Hardcore finance wonks should read this thing twice, then put it aside, and read it twice more. Don’t let these lessons escape you. Below are some favorite passages. Happy New Year!
- There is a gap between the model and the object of its focus. The model is not the object, though we may wish it were.
- A model is a metaphor of limited applicability, not the thing itself. Calling a computer an electronic brain once cast light on the function of computers. Nevertheless, a computer is not an electronic brain. Calling the brain a computer is a model too. In tackling the mysterious world via models we do our best to explain the thus-far incomprehensible by describing it in terms of the things we already partially comprehend. Models, like metaphors, take the properties of something rich and project them onto something strange.
- A model focuses on parts rather than the whole. It is a caricature which overemphasizes some features at the expense of others.
- A model is a fetish in which the importance of one key part of the object of interest is obsessively exaggerated until it comes to represent the object’s quintessence, a shoe or corset standing in for a woman. (Is that perhaps why most modelers are male?).

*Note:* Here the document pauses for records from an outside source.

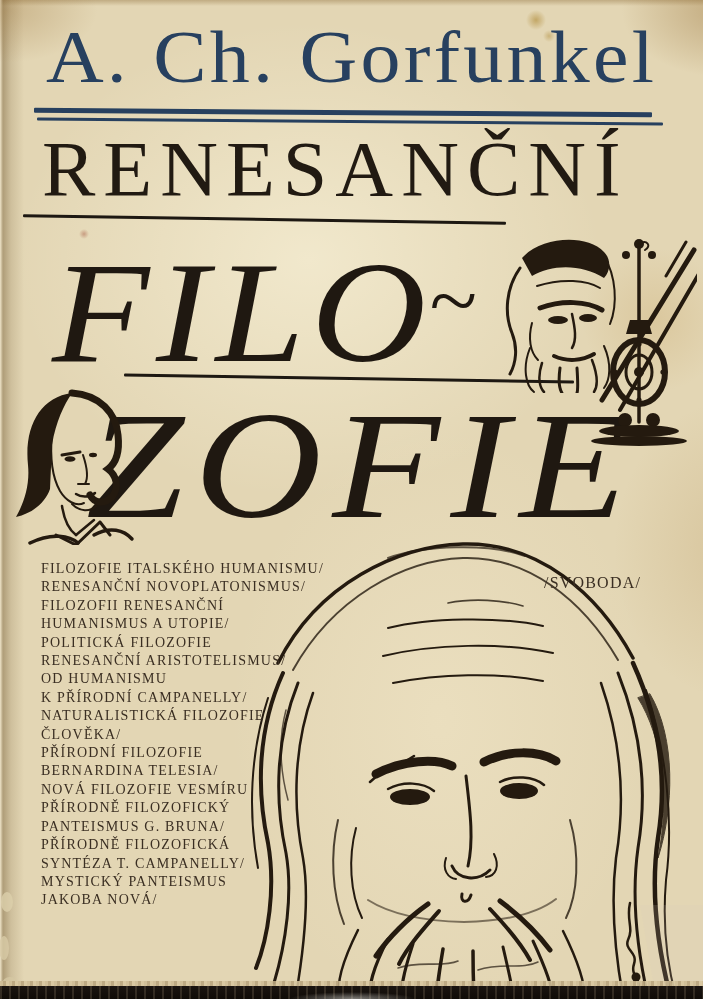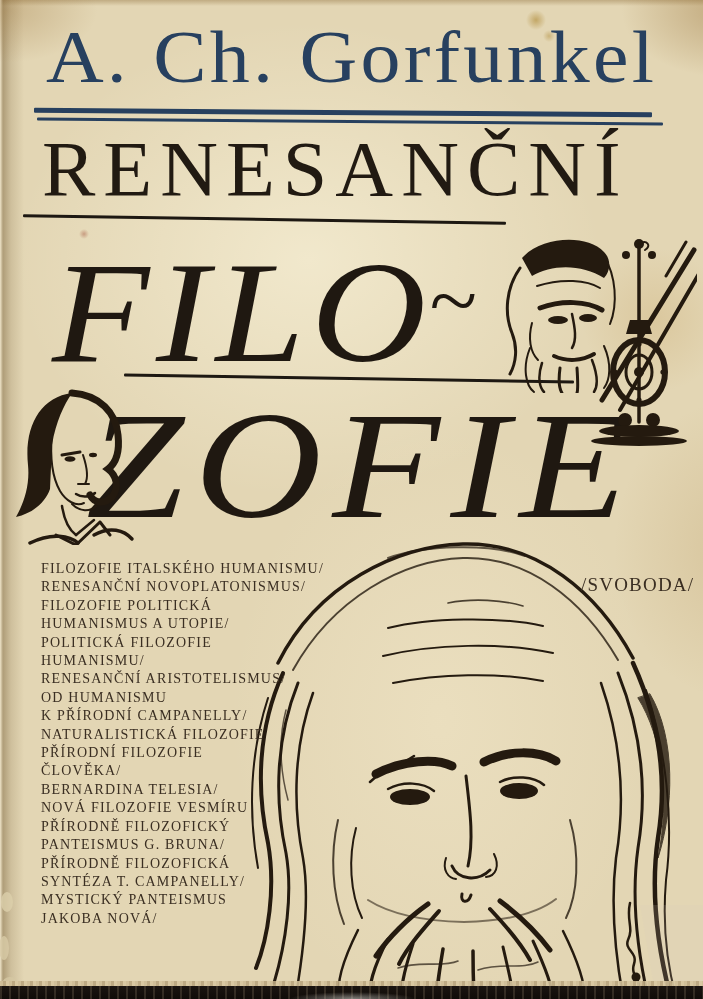--- a/index.html
+++ b/index.html
@@ -50,7 +50,7 @@
     letter-spacing:1.2px;line-height:18.4px;white-space:nowrap;z-index:3;
   }
   .publisher{
-    position:absolute;left:581px;top:574px;color:#3a2e22;font-size:19px;
+    position:absolute;left:544px;top:574px;color:#3a2e22;font-size:16px;
     letter-spacing:1.2px;white-space:nowrap;z-index:3;
   }
   

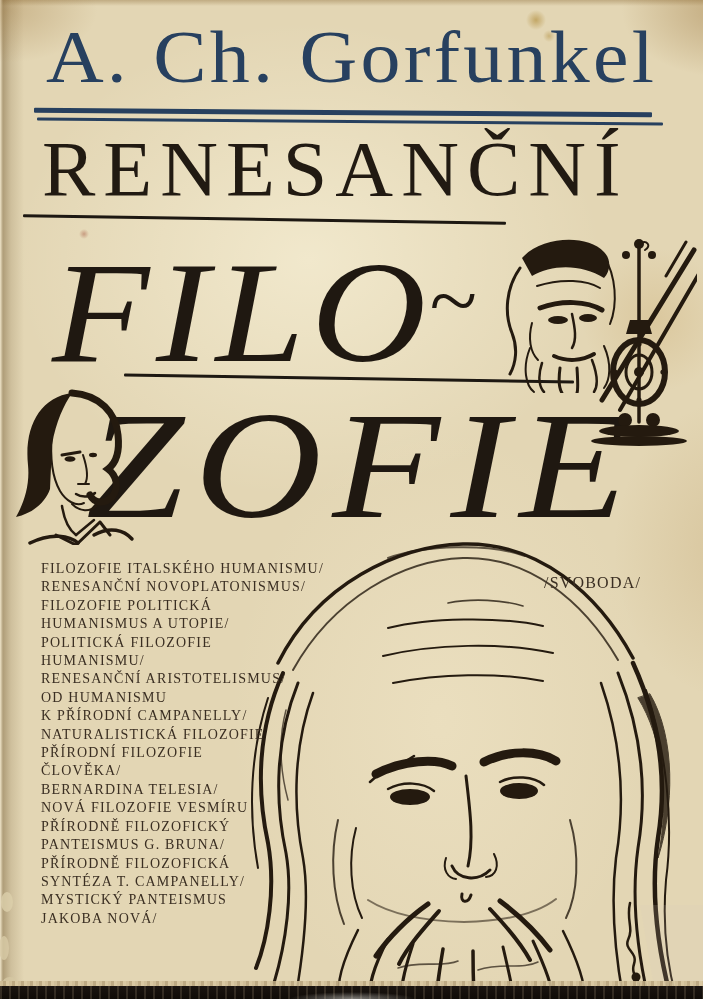--- a/index.html
+++ b/index.html
@@ -225,7 +225,7 @@
   <div class="topics">
       <div class="topic-line">FILOZOFIE ITALSKÉHO HUMANISMU/</div>
       <div class="topic-line">RENESANČNÍ NOVOPLATONISMUS/</div>
-      <div class="topic-line">FILOZOFIE POLITICKÁ</div>
+      <div class="topic-line">FILOZOFII RENESANČNÍ</div>
       <div class="topic-line">HUMANISMUS A UTOPIE/</div>
       <div class="topic-line">POLITICKÁ FILOZOFIE</div>
       <div class="topic-line">HUMANISMU/</div>

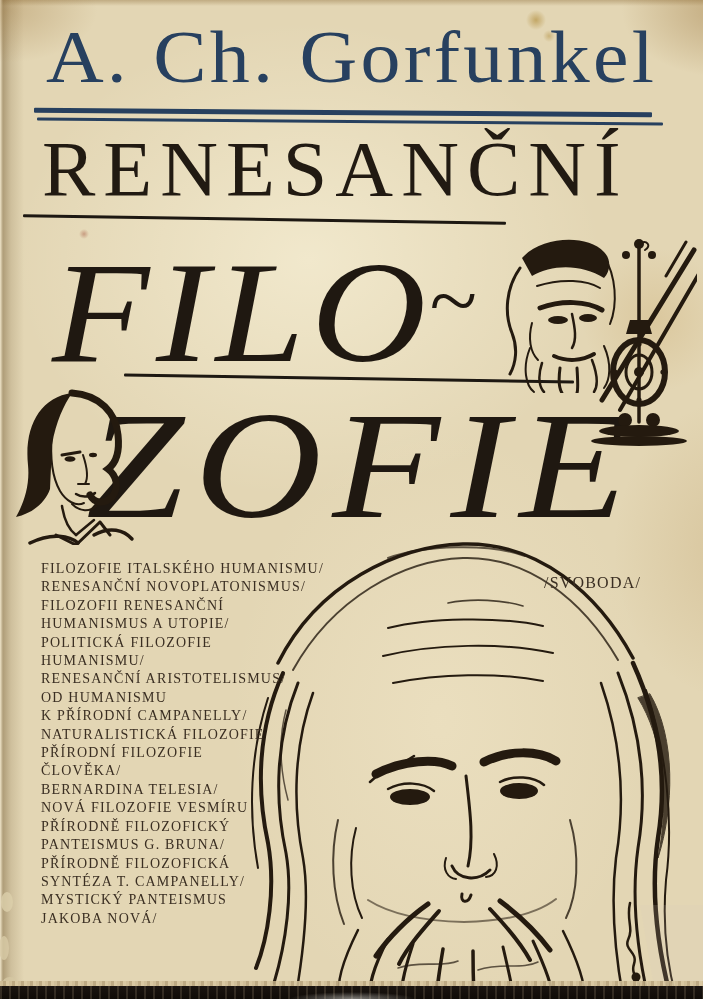--- a/index.html
+++ b/index.html
@@ -228,7 +228,6 @@
       <div class="topic-line">FILOZOFII RENESANČNÍ</div>
       <div class="topic-line">HUMANISMUS A UTOPIE/</div>
       <div class="topic-line">POLITICKÁ FILOZOFIE</div>
-      <div class="topic-line">HUMANISMU/</div>
       <div class="topic-line">RENESANČNÍ ARISTOTELISMUS/</div>
       <div class="topic-line">OD HUMANISMU</div>
       <div class="topic-line">K PŘÍRODNÍ CAMPANELLY/</div>

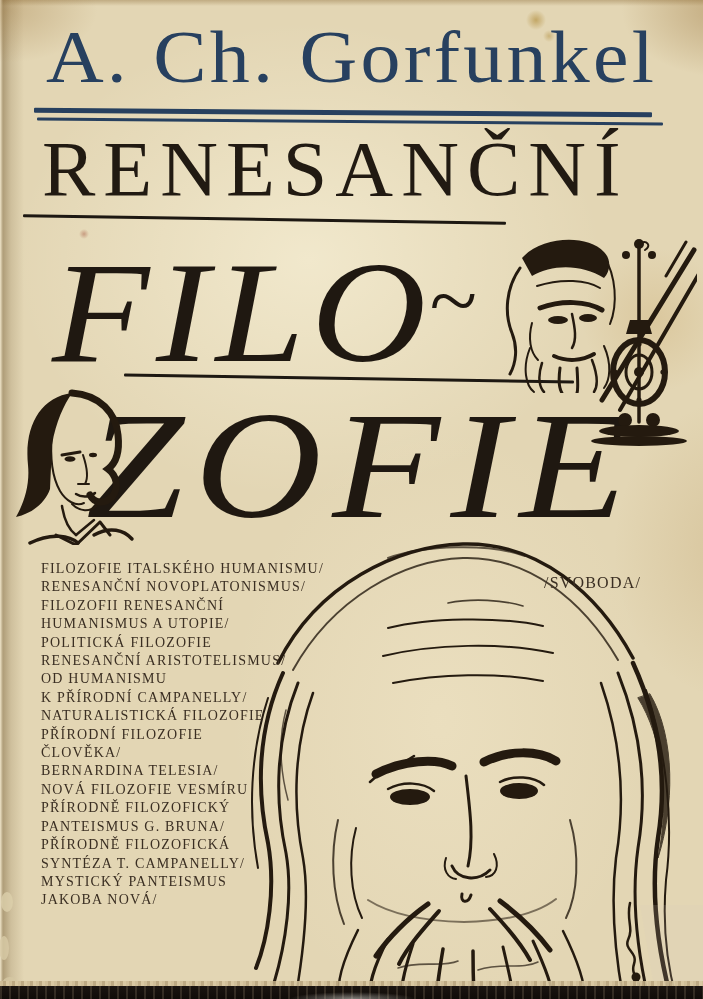--- a/index.html
+++ b/index.html
@@ -232,8 +232,8 @@
       <div class="topic-line">OD HUMANISMU</div>
       <div class="topic-line">K PŘÍRODNÍ CAMPANELLY/</div>
       <div class="topic-line">NATURALISTICKÁ FILOZOFIE</div>
+      <div class="topic-line">ČLOVĚKA/</div>
       <div class="topic-line">PŘÍRODNÍ FILOZOFIE</div>
-      <div class="topic-line">ČLOVĚKA/</div>
       <div class="topic-line">BERNARDINA TELESIA/</div>
       <div class="topic-line">NOVÁ FILOZOFIE VESMÍRU</div>
       <div class="topic-line">PŘÍRODNĚ FILOZOFICKÝ</div>

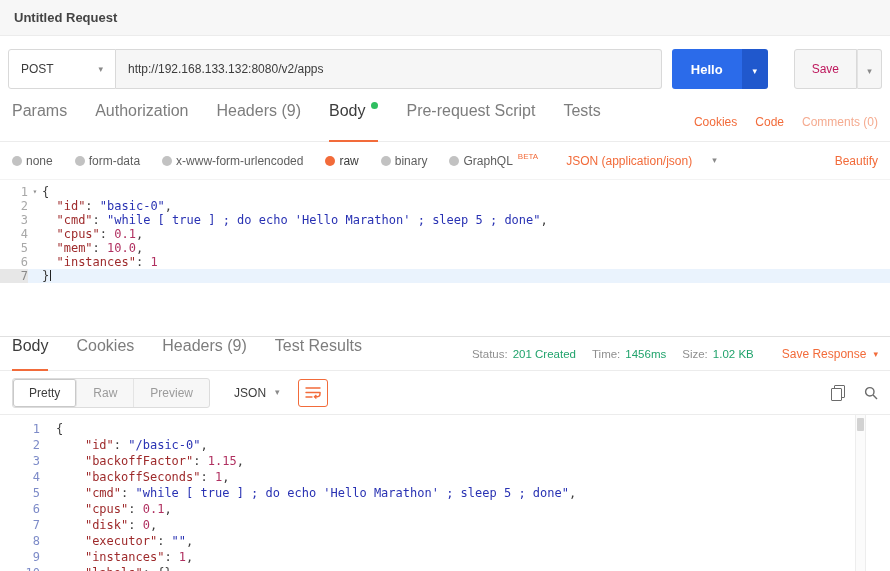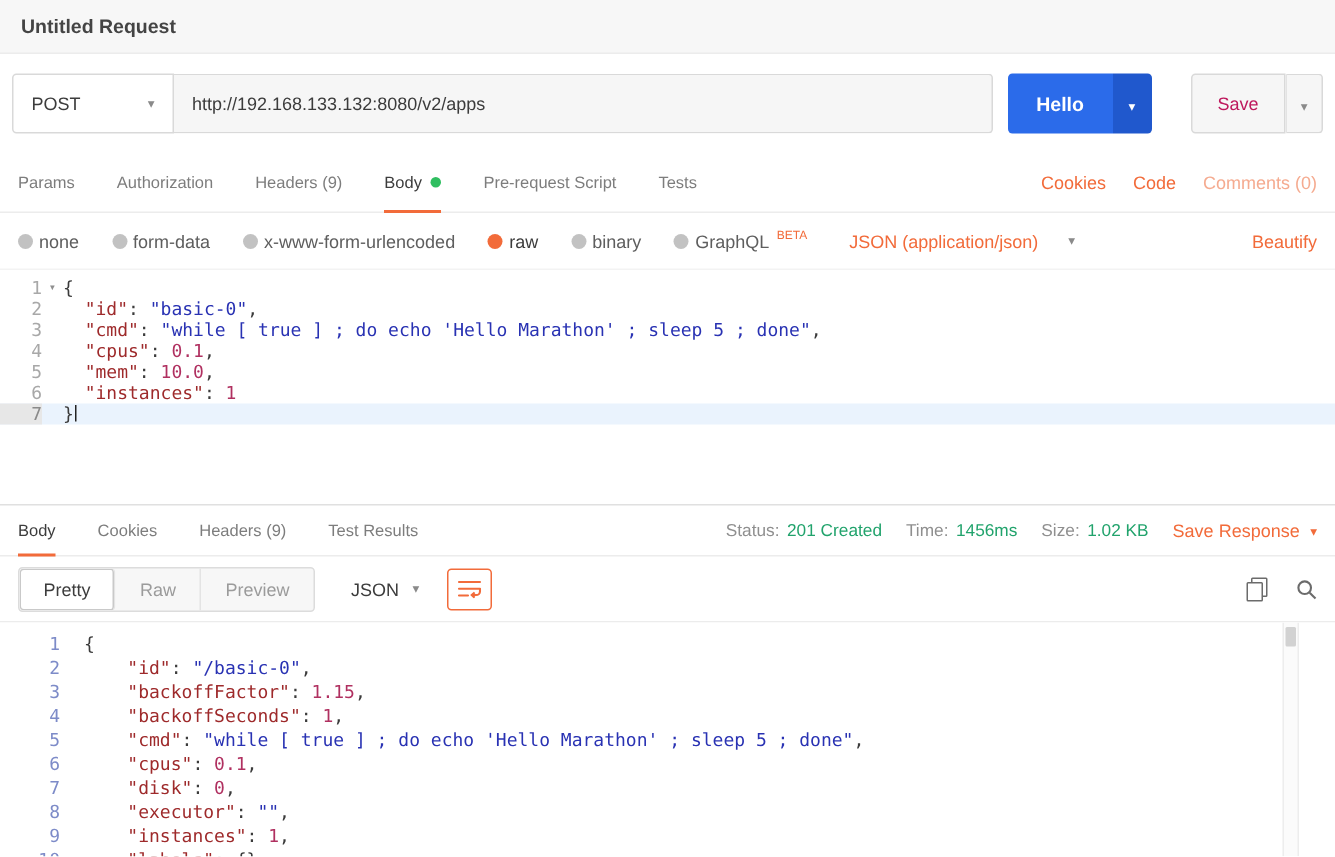--- a/index.html
+++ b/index.html
@@ -26,7 +26,7 @@
   
   .tabs-row{display:flex;align-items:center;height:40px;padding:0 12px;border-bottom:1px solid #ececec}
   .tabs{display:flex;height:100%}
-  .tab{display:flex;align-items:center;gap:6px;margin-right:28px;font-size:11px;color:#7d7d7d;position:relative;height:100%;cursor:pointer;white-space:nowrap}
+  .tab{display:flex;align-items:flex-start;gap:6px;margin-right:28px;font-size:16px;color:#7d7d7d;position:relative;height:100%;cursor:pointer;white-space:nowrap}
   .tab.active{color:#3c3c3c}
   .tab.active::after{content:"";position:absolute;left:0;right:0;bottom:-1px;height:2px;background:#f26b3a}
   .dot{width:7px;height:7px;border-radius:50%;background:#2fbe60;display:inline-block}

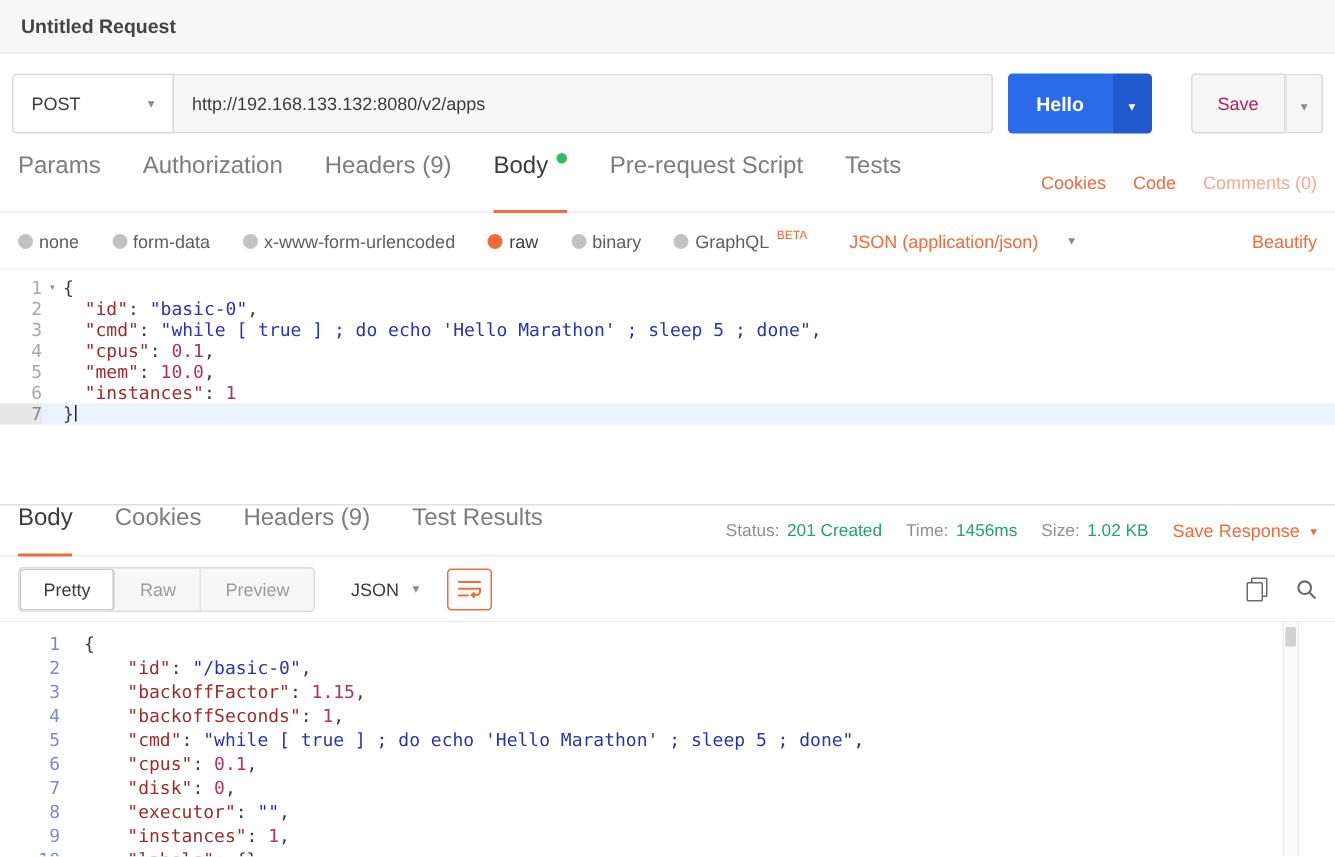--- a/index.html
+++ b/index.html
@@ -68,7 +68,7 @@
   .meta-pair{display:flex;gap:5px;margin-left:16px;white-space:nowrap}
   .meta-label{color:#8f8f8f}
   .meta-value{color:#21a36c}
-  .save-response{color:#f26b3a;display:flex;gap:7px;align-items:center;margin-left:16px;cursor:pointer;font-size:12px}
+  .save-response{color:#f26b3a;display:flex;gap:7px;align-items:center;margin-left:28px;cursor:pointer;font-size:12px}
   .caret-o{color:#f26b3a;font-size:9px}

But the shoe or corset isn’t the woman, just the most important part of the woman for this model user.
- Models are analogies, and always describe something relative to something else. Theories, in contrast, are the real thing. They don’t compare; they describe the essence, without reference. Every fact, as Goethe wrote, is a theory.
- …A theory is the ultimate non-metaphor.
- Theories tell you what something is. Models tell you only what something is more or less like. Unless you constantly remember that, therein lies their danger.
- Intuition is a merging of the understander with the understood. It is the deepest kind of knowledge.
- No model is correct – a model is not a theory – but models can provide immensely helpful ways of initial estimates of value.
- There are no genuine theories in finance. Financial models are always models of comparison, of relative value. They are metaphors.
- All concepts, perhaps all things, are mental. But there are no genuine theories in finance because finance is concerned with value, an even more subjective concept than heat or pressure. Furthermore, it is very difficult to find the scientific laws or even regularities governing the behavior of economies: there are very few isolated economic machines, and so one cannot carry out the repeated experiments that science requires. History is important in economics. Credit markets tomorrow won’t behave like credit markets last year because we have learned what happened last year, and cannot get back to the initial conditions of a year ago. Human beings and societies learn; physical systems by and large don’t.
- The greatest conceptual danger is idolatry, imagining that someone can write down a theory that encapsulates human behavior and relieves you of the difficulty of constant thinking. A model may be entrancing but no matter how hard you try, you will not be able to breath true life into it. To confuse the model with a theory is to embrace a future disaster driven by the belief that humans obey mathematical rules.
- Financial modelers must therefore compromise, must firmly decide what small part of the financial world is of greatest current interest, decide on its key features, and make a mock-up of only those. A model cannot include everything. If you are interested in everything you are interested in too much. A successful financial model must have limited scope; you must work with simple analogies; in the end, you are trying to rank complex objects by projecting them onto a low-dimensional scale.